My First question, probrably to be followed by many is, I have 2 bedrooms on the one end of the house, can I set it up so each bedroom is on a 15 amp breaker? or so the ligthts from both are on one and the outlets are on another?

I am trying to condense the wiring and figured that these rooms would be a good place to start. Finishing at the kitchen, becasue that is were I will need 5 spaces in the breaker bok.... man that is going to be a ton of wire.... 

on a side note, I have heard 2 things, bathroom can be on one 20 amp breaker with the GFCI the first receptacle, and that the bath needs 2 breakers... I have 1 GFCI and a vanity light, and a 70 CFM fan thats it... which Direction should I go with it?


----------



## JoeD (Oct 20, 2010)

Either way for the bedrooms is fine.
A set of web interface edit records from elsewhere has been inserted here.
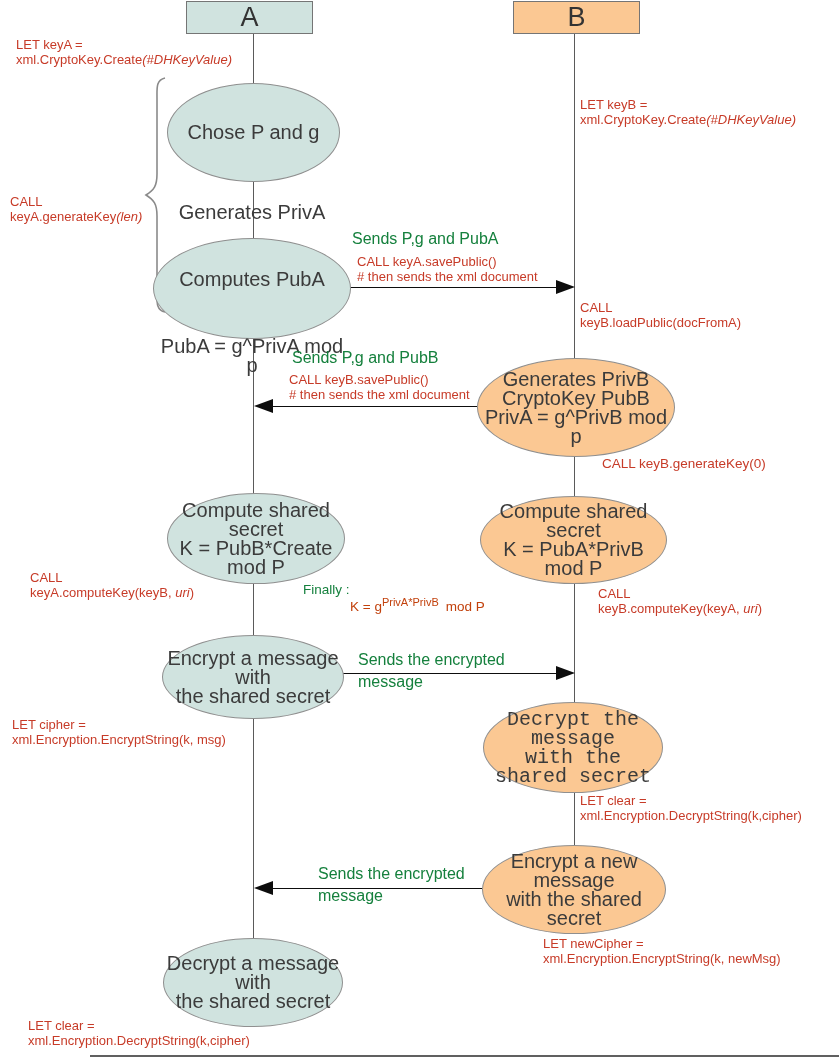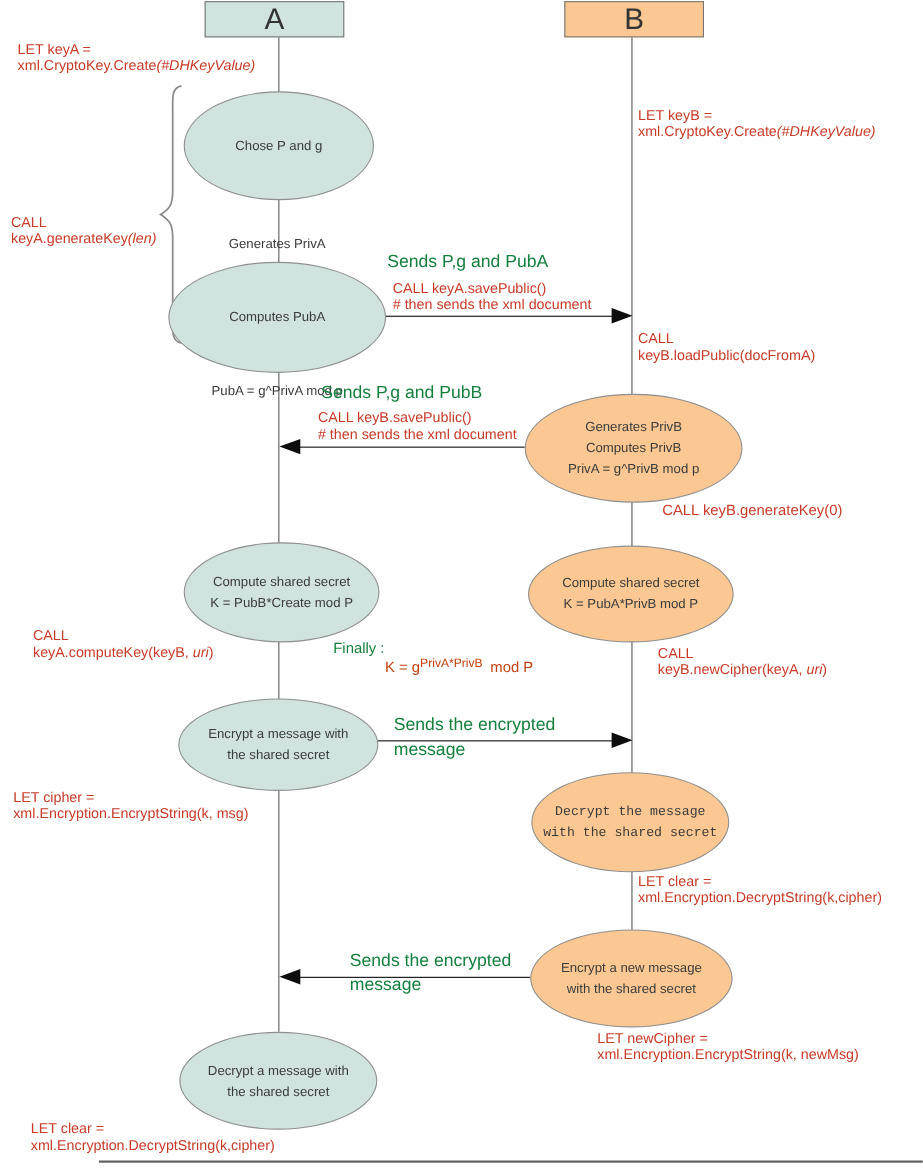"Chose P and g" .node { font-size: 12px -> 20px }
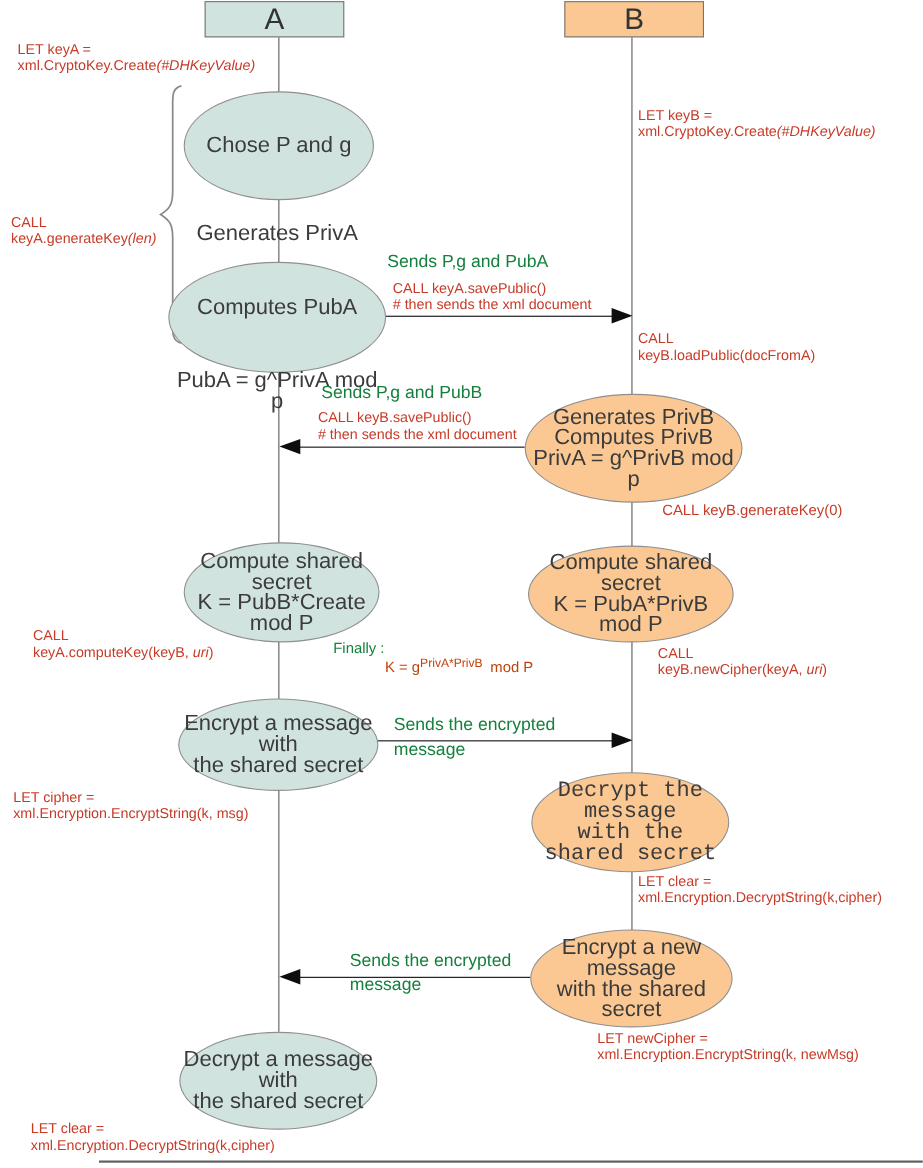"Computes PrivB" div { text: Computes PrivB -> CryptoKey PubB }
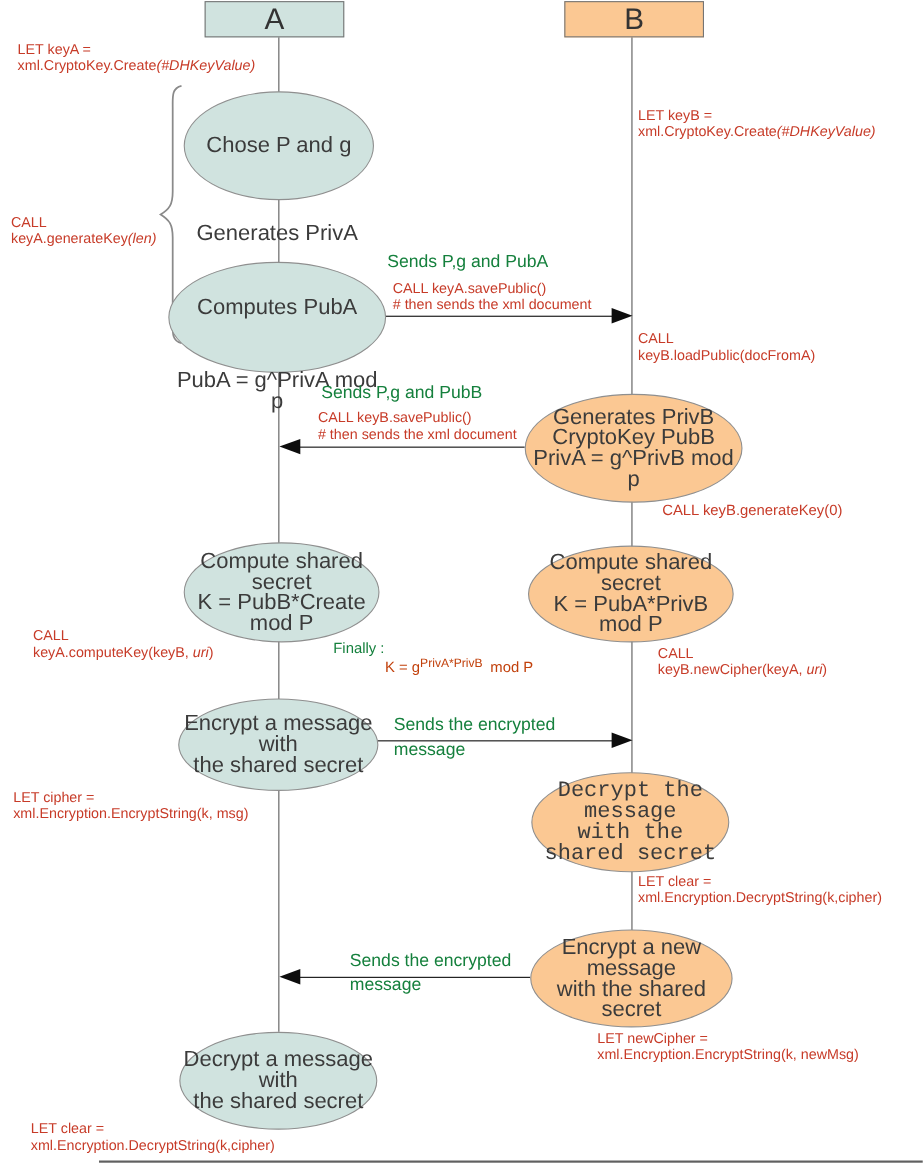"keyB.newCipher(keyA," span { text: keyB.newCipher -> keyB.computeKey }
They need to be AFCI including the smokes.

Bathroom can have everything on one 20 amp breaker. ONLY the bathroom can be on that breaker.


----------



## ISUzj (Oct 20, 2010)

JoeD said:


> Either way for the bedrooms is fine. They need to be AFCI including the smokes.
> 
> Bathroom can have everything on one 20 amp breaker. ONLY the bathroom can be on that breaker.



that is all really good news thanks. I am going to run a wire from the basment, do I split it and go one to the outlet and one to the switch? or run the outlet in line with the switch so everything goes through the GFCI?

I guess now I need to figure out how I am rewiring the rooms... I think that I am going to try and rewire the lights with some 14-2 and see once what it takes to redo the outlets; I really am afraid that the wire is through the studs, is there any good way to feed wire without tearing the walls apart?  

I have a Fish tape, but if they go laterally thorugh the studs. I suppose I am SOL and will ahve to figure somthing out.

Thanks!


----------